#### WORK REQUEST
Make a verbatim copy of all the records. Skip every image.

#### Data extracted from a collection
......

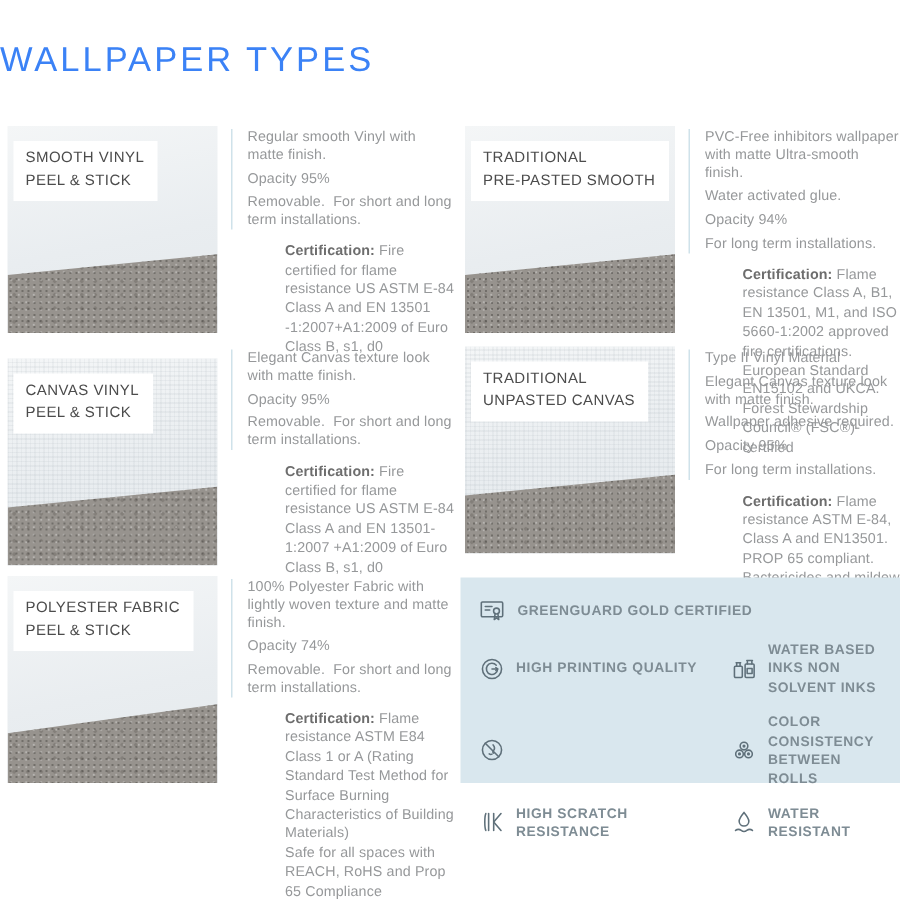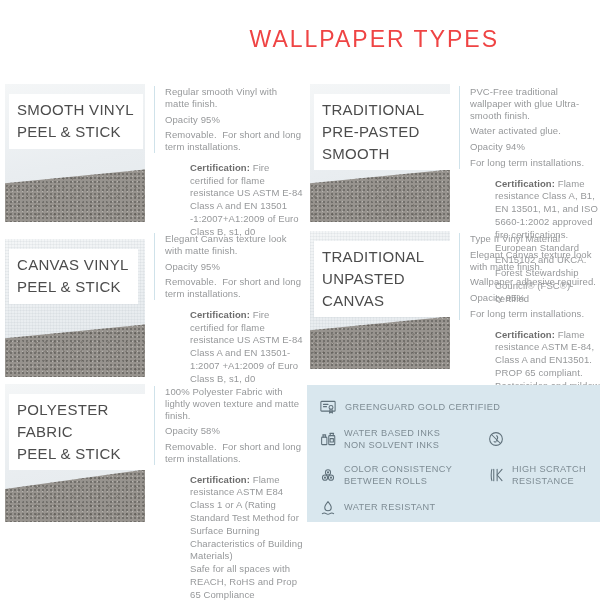"WALLPAPER TYPES" .title { color: #ef4444 -> #3b82f6; text-align: right -> left }
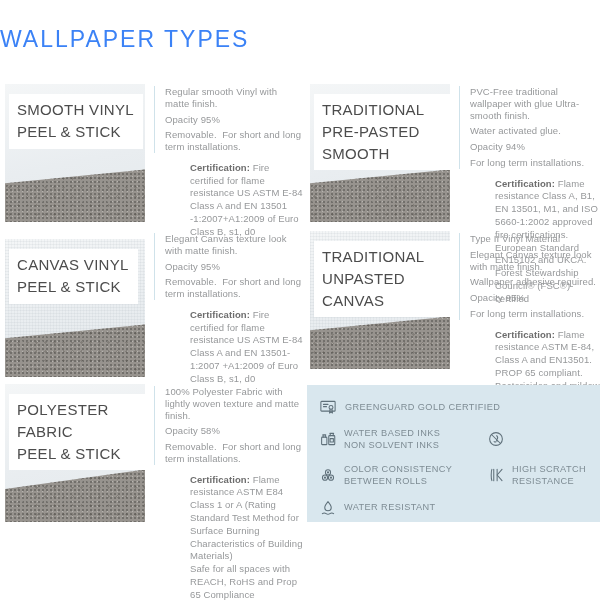"PVC-Free traditional wallpaper with glue" p { text: traditional wallpaper with glue -> inhibitors wallpaper with matte }
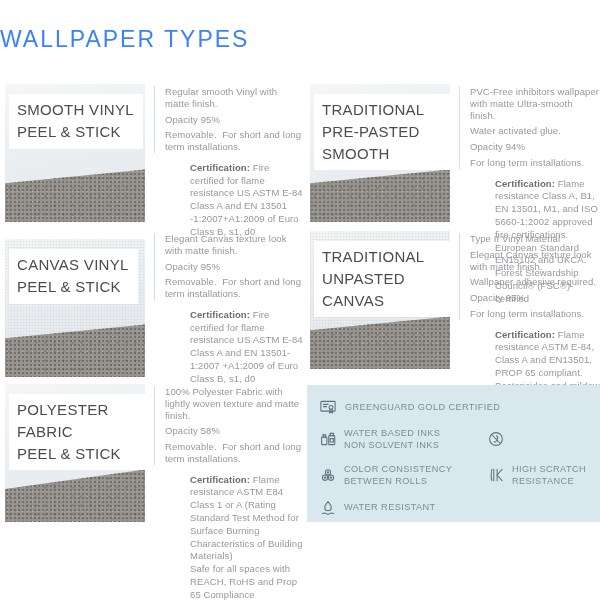"SMOOTH VINYL" .band { font-size: 15px -> 10px }
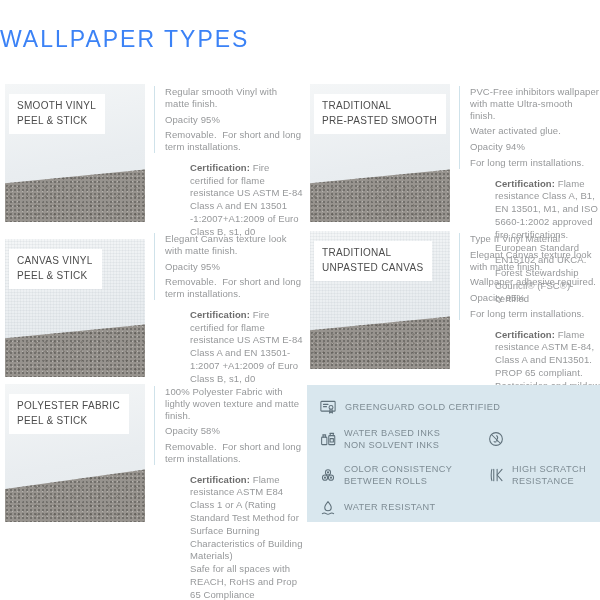"GREENGUARD GOLD CERTIFIED" .features { font-weight: none -> bold }
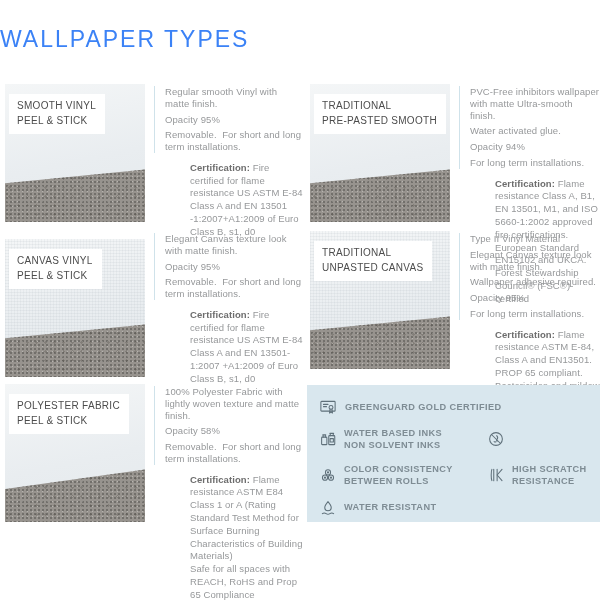"Opacity 58%" p { text: 58% -> 74% }
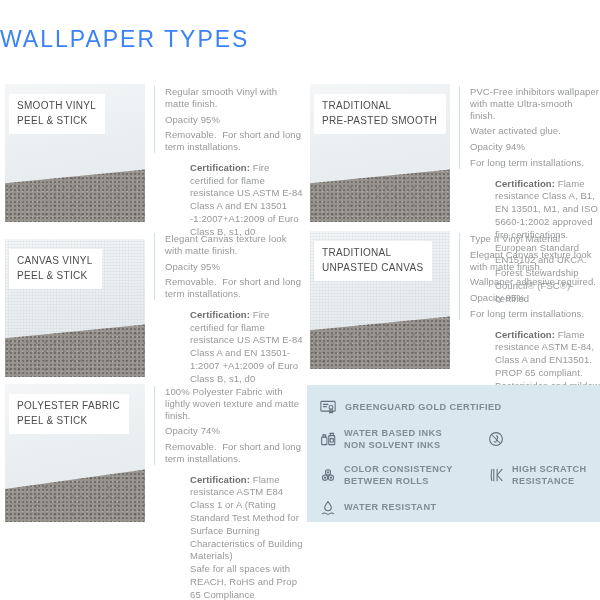"HIGH PRINTING QUALITY" div.feat-item { html: none -> <div> <svg> <circle></circle> <path></path> <path></path> </svg> <span>HIGH PRINTING QUALITY</span> </div> }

......

#### EXERCISE SOLUTION
"WALLPAPER TYPES" .title { color: #ef4444 -> #3b82f6; text-align: right -> left }
"PVC-Free traditional wallpaper with glue" p { text: traditional wallpaper with glue -> inhibitors wallpaper with matte }
"SMOOTH VINYL" .band { font-size: 15px -> 10px }
"GREENGUARD GOLD CERTIFIED" .features { font-weight: none -> bold }
"Opacity 58%" p { text: 58% -> 74% }
"HIGH PRINTING QUALITY" div.feat-item { html: none -> <div> <svg> <circle></circle> <path></path> <path></path> </svg> <span>HIGH PRINTING QUALITY</span> </div> }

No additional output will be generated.